In the data below, find the line with "column Zeit | position: 2 -> 5" and output it along with every later line, exactly, but not the pictures.

Exercise data Block Start

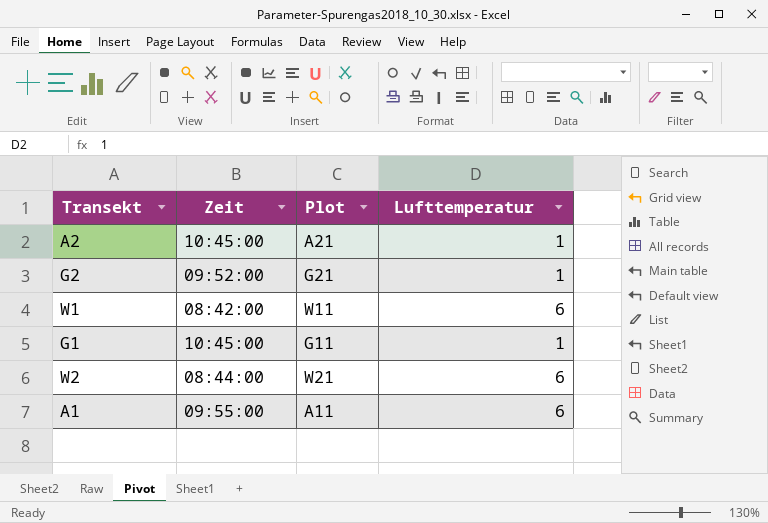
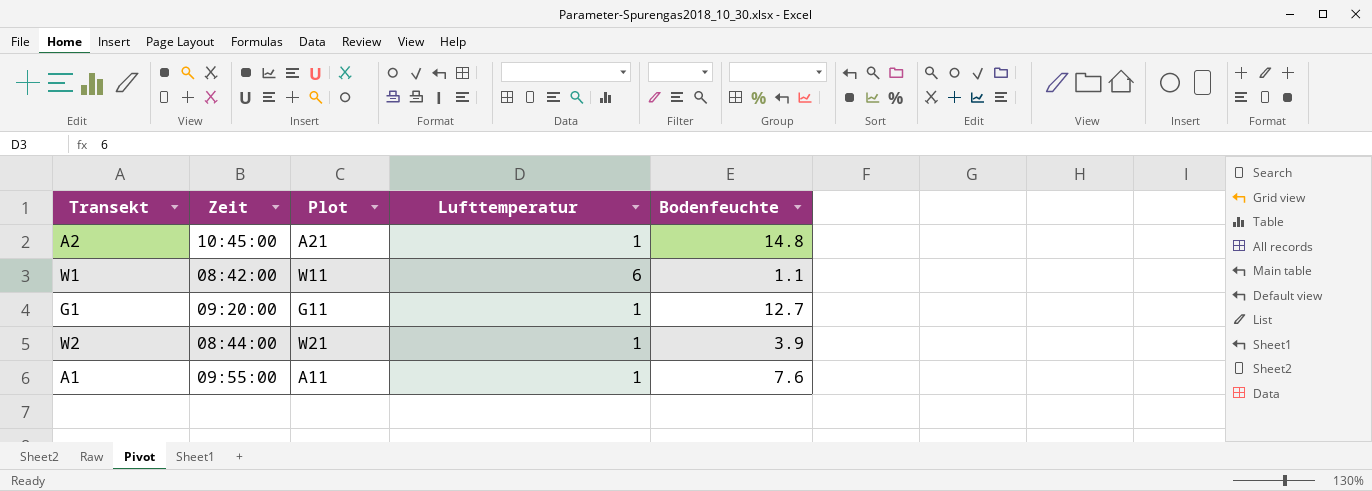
column Bodenfeuchte | position: none -> 5
row G2: 09:52:00 | G21 | 1 -> none
G1 | Zeit: 10:45:00 -> 09:20:00
W2 | Lufttemperatur: 6 -> 1
A1 | Lufttemperatur: 6 -> 1

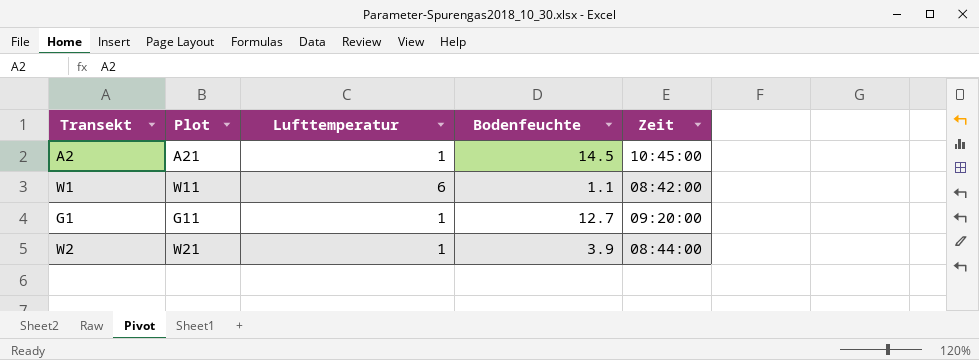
column Zeit | position: 2 -> 5
row A1: 09:55:00 | A11 | 1 | 7.6 -> none
A2 | Bodenfeuchte: 14.8 -> 14.5

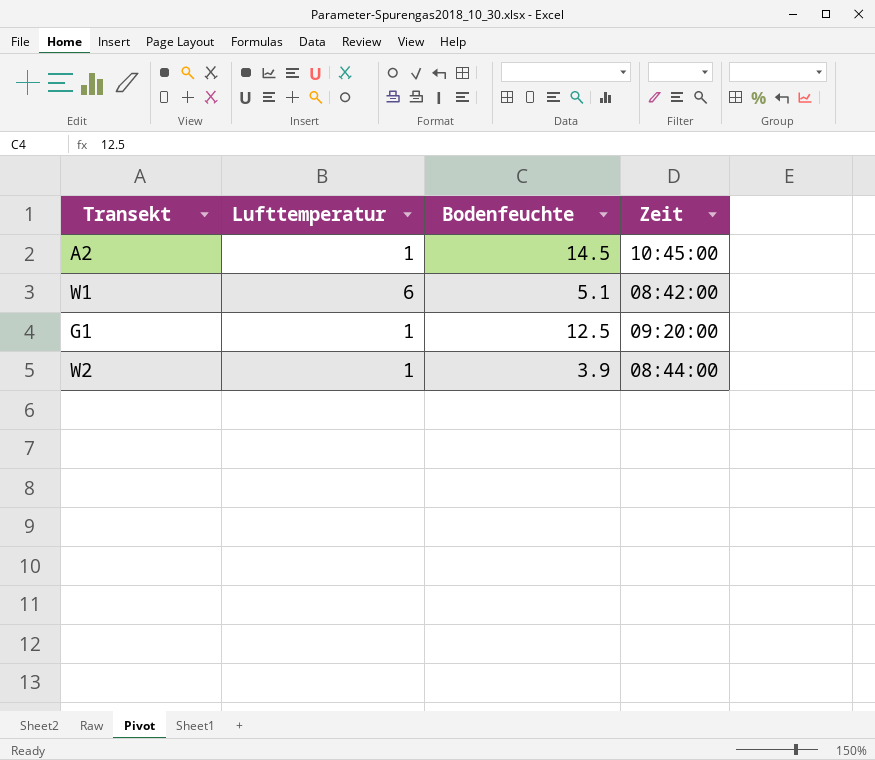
column Plot | position: 2 -> none
W1 | Bodenfeuchte: 1.1 -> 5.1
G1 | Bodenfeuchte: 12.7 -> 12.5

Exercise data Block End

**Exercise answer**
column Zeit | position: 2 -> 5
row A1: 09:55:00 | A11 | 1 | 7.6 -> none
A2 | Bodenfeuchte: 14.8 -> 14.5

column Plot | position: 2 -> none
W1 | Bodenfeuchte: 1.1 -> 5.1
G1 | Bodenfeuchte: 12.7 -> 12.5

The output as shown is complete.